DESCRIPTION OF THE INVENTION 

To overcome the above and other disadvantages of the prior art, it is desired to 
provide methods and systems for determining geographical regions of hosts in a 
network, such as the Internet. Accordingly, methods and systems are provided to 
determine the geographical regions of hosts in a network. A region may be any 
geographical area including, for example, a town, city, province, state, country, and/or 
continent. 

To determine the geographical region of a host in a network, methods and 
systems consistent with the present invention preselect a plurality of sample hosts in 
the network such that the sample hosts are located in a plurality of geographical 
regions that can be determined using existing tools or other means. A plurality of 
monitors are then provided in the network to determine first sets of information 
associated with each of the sample hosts and second sets of information associated 
with the host whose geographical region is to be determined. 

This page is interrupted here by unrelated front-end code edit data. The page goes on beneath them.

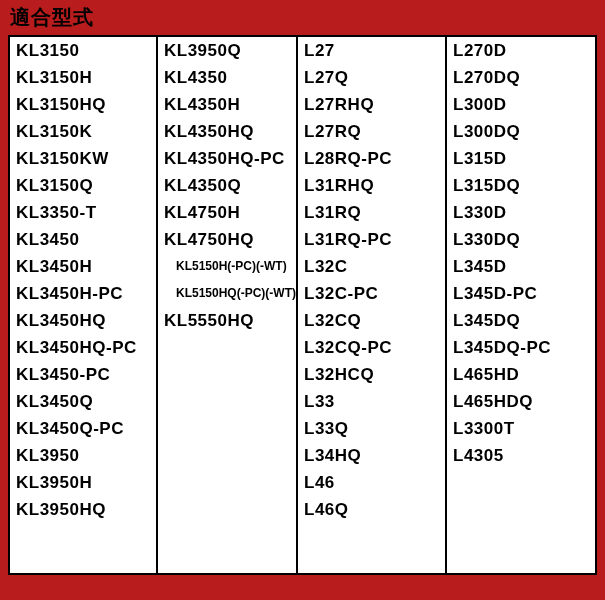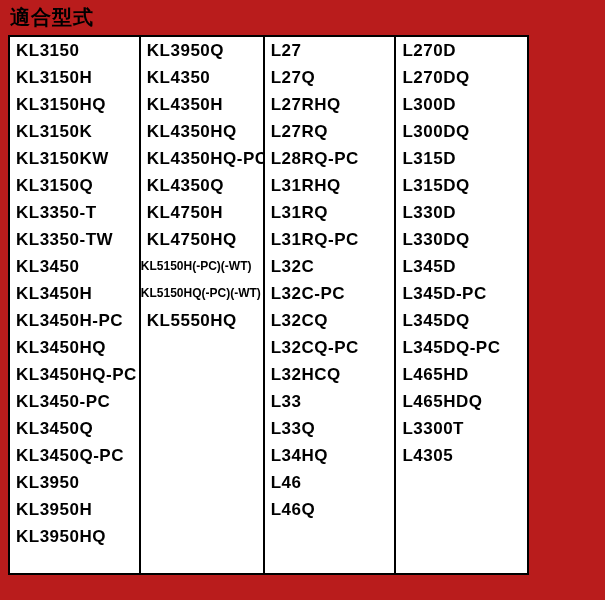--- a/index.html
+++ b/index.html
@@ -32,7 +32,7 @@
     position: absolute;
     left: 8px;
     top: 35px;
-    width: 521px;
+    width: 589px;
     height: 540px;
     box-sizing: border-box;
     border: 2px solid #000000;

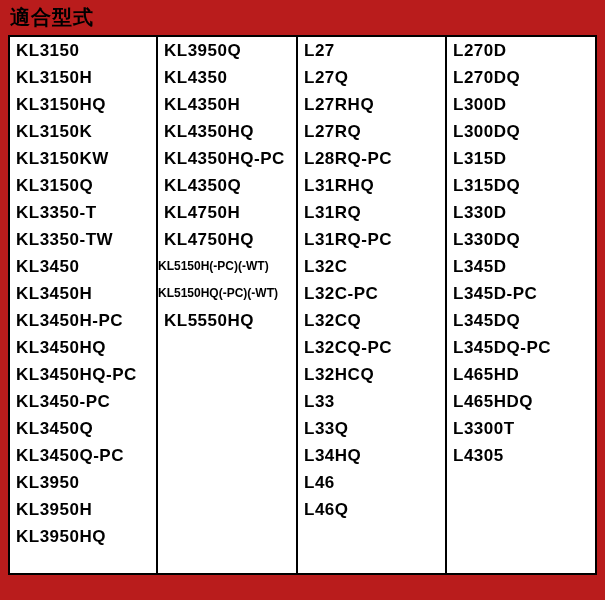--- a/index.html
+++ b/index.html
@@ -80,7 +80,6 @@
         <div class="cell">KL3150KW</div>
         <div class="cell">KL3150Q</div>
         <div class="cell">KL3350-T</div>
-        <div class="cell">KL3350-TW</div>
         <div class="cell">KL3450</div>
         <div class="cell">KL3450H</div>
         <div class="cell">KL3450H-PC</div>

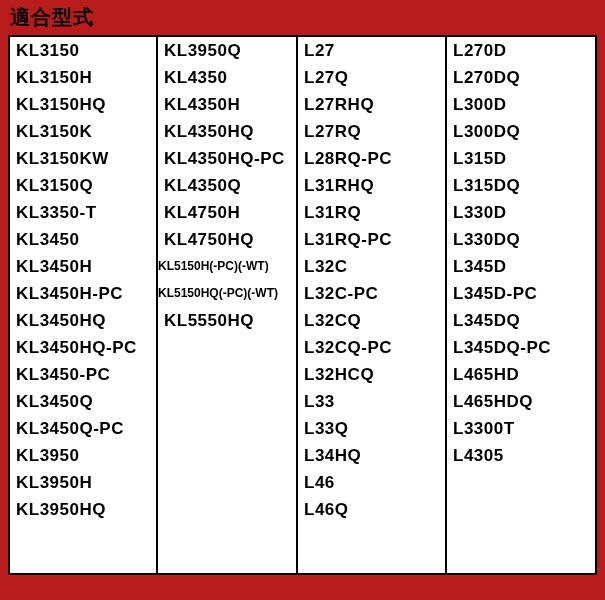--- a/index.html
+++ b/index.html
@@ -63,7 +63,7 @@
   .cell.small {
     font-size: 12px;
     letter-spacing: 0;
-    padding-left: 0;
+    padding-left: 18px;
   }
 </style>
 </head>

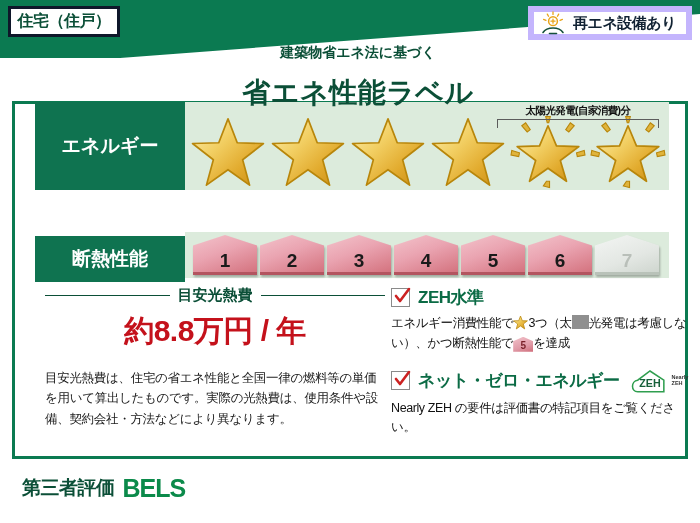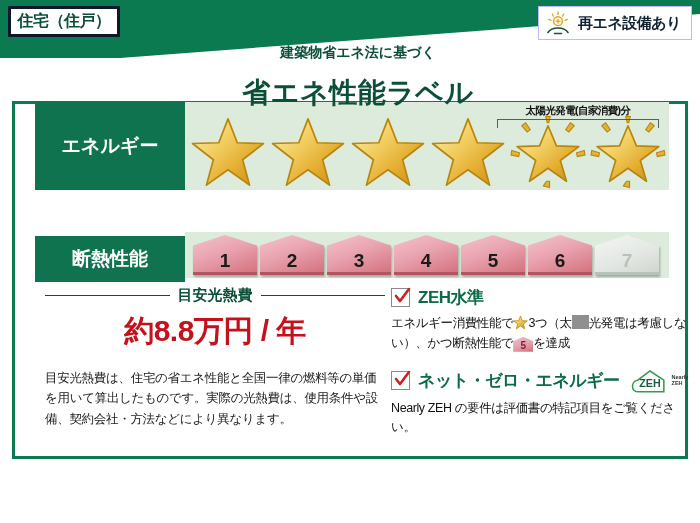--- a/index.html
+++ b/index.html
@@ -30,7 +30,7 @@
   .re-badge {
     position: absolute; right: 8px; top: 6px;
     height: 34px; padding: 0 10px 0 6px;
-    background: #ffffff; border: 1px solid #c4b5fd;
+    background: #ffffff; border: 6px solid #c4b5fd;
     display: flex; align-items: center; gap: 7px;
     z-index: 6;
   }

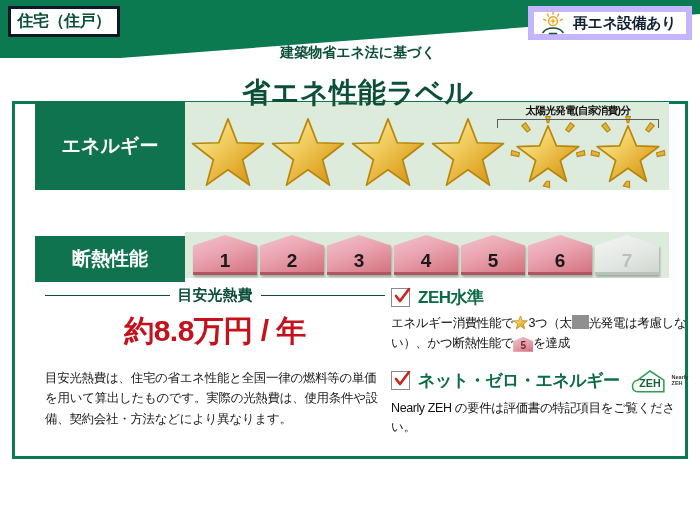--- a/index.html
+++ b/index.html
@@ -408,6 +408,10 @@
   </div>
 
   <div class="footer">
+    <div class="bels-box">
+      <span class="bels-jp">第三者評価</span>
+      <span class="bels-en">BELS</span>
+    </div>
     <div class="bels-prop">D-TOJO　202号室</div>
     <div class="foot-right">
       <div class="foot-date">評価日 2026年3月6日</div>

Each first set of information may include, for example, the round-trip time 
delay and number of hops (or hosts) on a route to a sample host, as determined by a 
monitor. Likewise, each second set of information may include, for example, the 
round-trip time delay and number of hops to the host whose geographical region is to 
be determined. 

Other information about the sample hosts and the host may also be determined 
and included in the first and second sets of information, respectively. The 
information may include geographical region information, such as the longitude and 
latitude of the last identifiable routers on respective routes to the sample hosts and the 
host, as identified by the plurality of monitors. 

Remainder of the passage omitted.